▶ _RECORDS PROVIDED_
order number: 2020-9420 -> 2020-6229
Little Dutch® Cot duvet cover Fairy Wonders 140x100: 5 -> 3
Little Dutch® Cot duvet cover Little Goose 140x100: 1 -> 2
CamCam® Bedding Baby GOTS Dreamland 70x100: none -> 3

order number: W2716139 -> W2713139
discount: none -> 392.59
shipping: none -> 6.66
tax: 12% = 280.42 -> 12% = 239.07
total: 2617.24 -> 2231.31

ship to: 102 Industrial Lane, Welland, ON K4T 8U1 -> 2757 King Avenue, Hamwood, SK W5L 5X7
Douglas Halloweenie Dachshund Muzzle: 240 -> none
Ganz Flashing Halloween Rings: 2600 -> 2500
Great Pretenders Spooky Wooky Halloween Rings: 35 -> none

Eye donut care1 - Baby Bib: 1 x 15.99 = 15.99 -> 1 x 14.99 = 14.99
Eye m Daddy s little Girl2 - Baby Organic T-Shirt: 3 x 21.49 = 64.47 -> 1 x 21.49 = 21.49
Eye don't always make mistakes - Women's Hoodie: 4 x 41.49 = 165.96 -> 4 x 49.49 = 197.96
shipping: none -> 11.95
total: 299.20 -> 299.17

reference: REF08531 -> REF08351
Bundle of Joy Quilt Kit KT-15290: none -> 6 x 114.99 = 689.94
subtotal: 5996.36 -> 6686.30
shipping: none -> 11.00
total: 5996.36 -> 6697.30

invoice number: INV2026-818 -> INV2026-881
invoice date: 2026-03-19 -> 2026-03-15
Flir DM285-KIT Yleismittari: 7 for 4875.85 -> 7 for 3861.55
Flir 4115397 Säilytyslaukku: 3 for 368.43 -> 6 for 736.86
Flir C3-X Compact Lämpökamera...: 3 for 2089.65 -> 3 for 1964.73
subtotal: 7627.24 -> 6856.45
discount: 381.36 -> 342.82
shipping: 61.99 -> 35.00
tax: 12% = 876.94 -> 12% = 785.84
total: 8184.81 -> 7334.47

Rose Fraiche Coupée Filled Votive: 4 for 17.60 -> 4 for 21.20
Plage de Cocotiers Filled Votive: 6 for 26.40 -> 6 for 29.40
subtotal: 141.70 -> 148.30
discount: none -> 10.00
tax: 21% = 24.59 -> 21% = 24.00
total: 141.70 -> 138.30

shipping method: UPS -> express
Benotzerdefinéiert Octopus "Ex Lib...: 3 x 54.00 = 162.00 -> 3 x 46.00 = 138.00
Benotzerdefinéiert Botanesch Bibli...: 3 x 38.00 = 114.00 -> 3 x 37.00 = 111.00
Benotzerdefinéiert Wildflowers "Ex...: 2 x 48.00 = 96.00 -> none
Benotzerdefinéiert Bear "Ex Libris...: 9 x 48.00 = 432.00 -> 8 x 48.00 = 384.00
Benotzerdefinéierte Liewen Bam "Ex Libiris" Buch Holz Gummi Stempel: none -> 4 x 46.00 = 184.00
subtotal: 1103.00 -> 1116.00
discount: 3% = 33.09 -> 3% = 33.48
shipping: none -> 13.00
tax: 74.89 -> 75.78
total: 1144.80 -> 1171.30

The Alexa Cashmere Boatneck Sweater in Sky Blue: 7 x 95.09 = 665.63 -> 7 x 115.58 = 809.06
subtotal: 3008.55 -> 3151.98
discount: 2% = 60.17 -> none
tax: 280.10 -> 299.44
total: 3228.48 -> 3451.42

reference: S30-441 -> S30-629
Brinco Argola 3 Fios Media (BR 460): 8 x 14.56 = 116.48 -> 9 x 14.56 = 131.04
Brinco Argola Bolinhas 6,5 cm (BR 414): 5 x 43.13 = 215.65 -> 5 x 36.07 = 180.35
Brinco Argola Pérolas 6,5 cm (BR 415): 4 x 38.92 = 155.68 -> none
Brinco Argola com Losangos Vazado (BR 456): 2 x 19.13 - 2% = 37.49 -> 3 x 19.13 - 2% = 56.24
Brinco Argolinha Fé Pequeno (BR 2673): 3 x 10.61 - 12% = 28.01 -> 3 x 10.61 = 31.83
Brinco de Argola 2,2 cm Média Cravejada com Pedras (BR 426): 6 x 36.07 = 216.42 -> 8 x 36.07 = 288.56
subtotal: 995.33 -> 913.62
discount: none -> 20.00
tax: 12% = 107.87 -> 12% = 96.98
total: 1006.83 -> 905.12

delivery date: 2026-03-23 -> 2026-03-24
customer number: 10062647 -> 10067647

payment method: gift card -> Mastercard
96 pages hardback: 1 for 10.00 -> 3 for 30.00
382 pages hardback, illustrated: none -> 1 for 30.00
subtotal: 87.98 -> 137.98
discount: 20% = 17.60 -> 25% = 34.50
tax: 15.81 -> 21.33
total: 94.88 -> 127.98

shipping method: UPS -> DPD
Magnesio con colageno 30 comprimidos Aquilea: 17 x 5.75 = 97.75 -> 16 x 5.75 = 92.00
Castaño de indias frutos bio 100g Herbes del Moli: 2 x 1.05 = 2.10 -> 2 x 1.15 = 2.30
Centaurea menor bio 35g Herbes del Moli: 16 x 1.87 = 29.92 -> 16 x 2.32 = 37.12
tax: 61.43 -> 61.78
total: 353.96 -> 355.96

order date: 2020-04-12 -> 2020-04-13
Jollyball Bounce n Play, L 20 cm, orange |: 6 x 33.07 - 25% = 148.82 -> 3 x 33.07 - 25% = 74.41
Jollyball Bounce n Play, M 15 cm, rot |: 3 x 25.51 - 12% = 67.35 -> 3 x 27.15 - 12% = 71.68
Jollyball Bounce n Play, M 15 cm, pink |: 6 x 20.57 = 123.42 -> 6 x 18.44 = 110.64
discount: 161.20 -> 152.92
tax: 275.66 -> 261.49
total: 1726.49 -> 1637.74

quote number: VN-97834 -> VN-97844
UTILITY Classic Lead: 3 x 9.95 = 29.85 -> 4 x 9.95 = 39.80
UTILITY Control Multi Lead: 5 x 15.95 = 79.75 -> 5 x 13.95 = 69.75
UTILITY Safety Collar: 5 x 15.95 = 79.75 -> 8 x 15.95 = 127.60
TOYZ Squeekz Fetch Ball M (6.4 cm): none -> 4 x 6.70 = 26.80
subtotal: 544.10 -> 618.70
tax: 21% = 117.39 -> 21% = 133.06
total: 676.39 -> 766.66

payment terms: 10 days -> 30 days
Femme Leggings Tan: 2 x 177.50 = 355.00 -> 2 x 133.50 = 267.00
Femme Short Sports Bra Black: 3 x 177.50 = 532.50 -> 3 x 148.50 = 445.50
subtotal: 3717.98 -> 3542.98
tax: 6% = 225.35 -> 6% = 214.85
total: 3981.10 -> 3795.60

▶ _PROBLEM DESCRIPTION_
Some lines of the records above contain the word "Femme". How many are there? Reply with the number alone.

▶ _SOLUTION FOR THIS TASK_
2